Coin Desk is reporting that Bitcoin is gaining altitude today, amid a sharp drop in prices of alternative currencies. Prices on CoinDesk's Bitcoin Price Index jumped 7 percent to an intraday high of $15,906.51 (09:29 UTC) in the last two hours. The cryptocurrency has appreciated by 10 percent in the last 24 hours, according to data source CoinMarketCap. Meanwhile, Ripple's XRP token has depreciated by 9 percent in the last 24 hours, having soared to new heights on Jan. 3. Other alternative currencies like NEM (XEM), Cardano (ADA) and Stellar (STR) are down at least 12 percent each. More importantly, the RP/BTC (ripple-bitcoin) pair has taken a beating in the last couple of hours. While XEM/BTC, ADA/BTC, ETH/BTC (ethereum-bitcoin) and LTC/BTC (litecoin-bitcoin) are also losing altitude.

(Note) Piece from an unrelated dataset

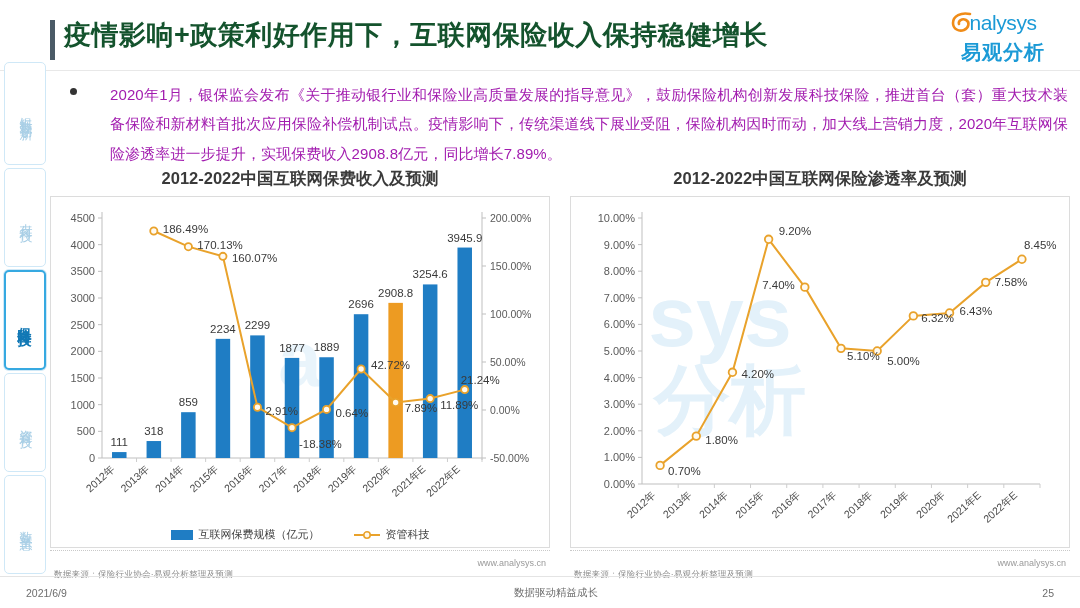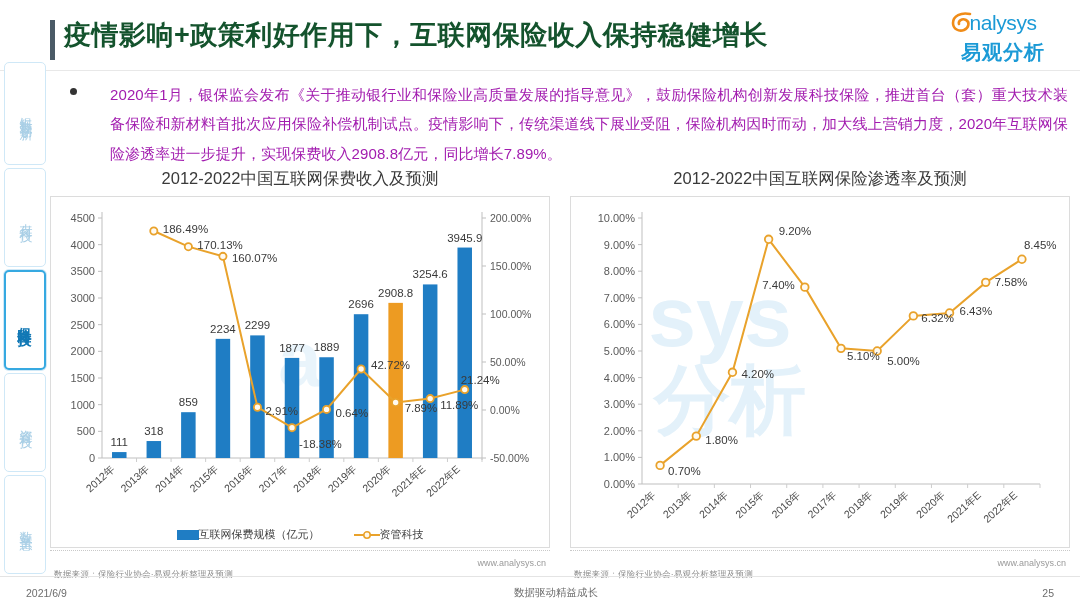"2012-2022中国互联网保费收入及预测" .panel-title { font-weight: 400 -> 700 }
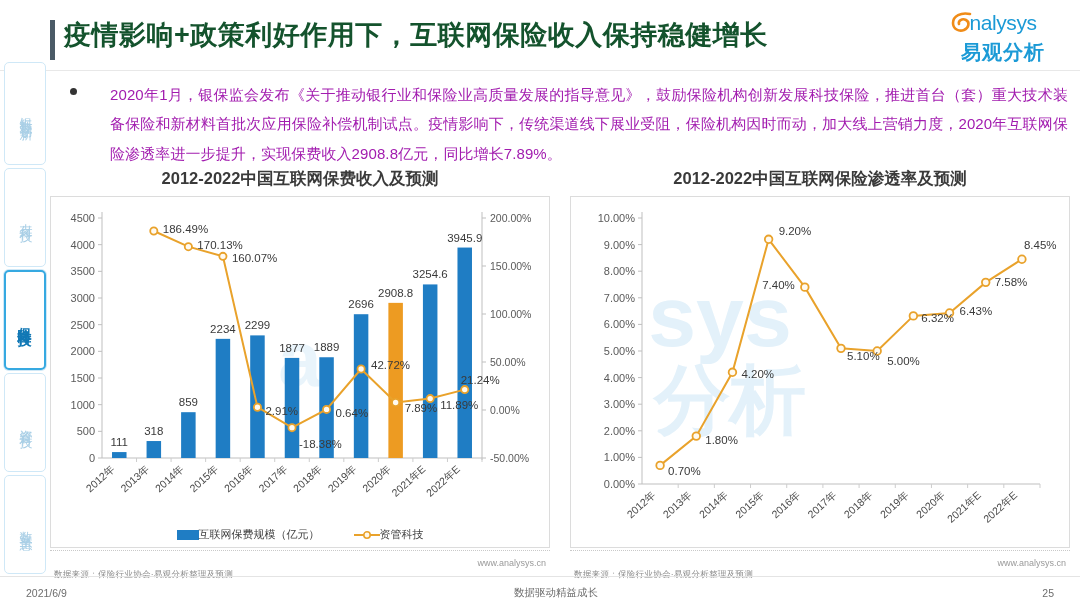"互联网保费规模（亿元）" .lg-item { gap: none -> 6px }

Another technology says that it is going to be better than the Blockchain that BITCOIN has made famous. CloudCoin.Global says “bye-bye blockchain”
Their lead scientist and cryptocurrency developer, Sean Worthington of CloudCoin.Global, has announced the availability of CloudCoin, a new digital currency which he says is based on an innovative technology that will challenge the future of Bitcoin and the blockchain, the underlying technology used in most cryptocurrencies. Worthington says the new technology, called RAIDA, solves the physical integrity problem found in digital currencies, but does it much faster, more efficiently, and more securely than blockchain. “The RAIDA technology allows any CloudCoin user to determine within milliseconds if the coin in their possession is genuine or counterfeit by submitting the coin’s 400-bit authentication number to the RAIDA cloud-based global authentication system. Once authenticated, the coin’s authentication number can be transferred to any recipient, who then takes ownership of the coin by requesting a new authentication number, which is known only to them. The CloudCoin transfer is completed in just seconds with a few mouse clicks.
“Whoever knows the coin’s authentication number owns the CloudCoin,” says Worthington, who invented the RAIDA authenticity detection protocol. Worthington says the new CloudCoin currency has none of the problems associated with blockchain technology. As is well-known, blockchain isn’t scalable and it gets slower as more people use it. It can take hours, sometimes days to confirm a transaction. The technology also has a serious issue with energy consumption as it requires thousands of high-powered, refrigerated servers and armies of maintenance personnel to keep the blockchain up and running. That gets hugely expensive,” says Worthington. It’s crazy but it’s a crypto crazy world out there!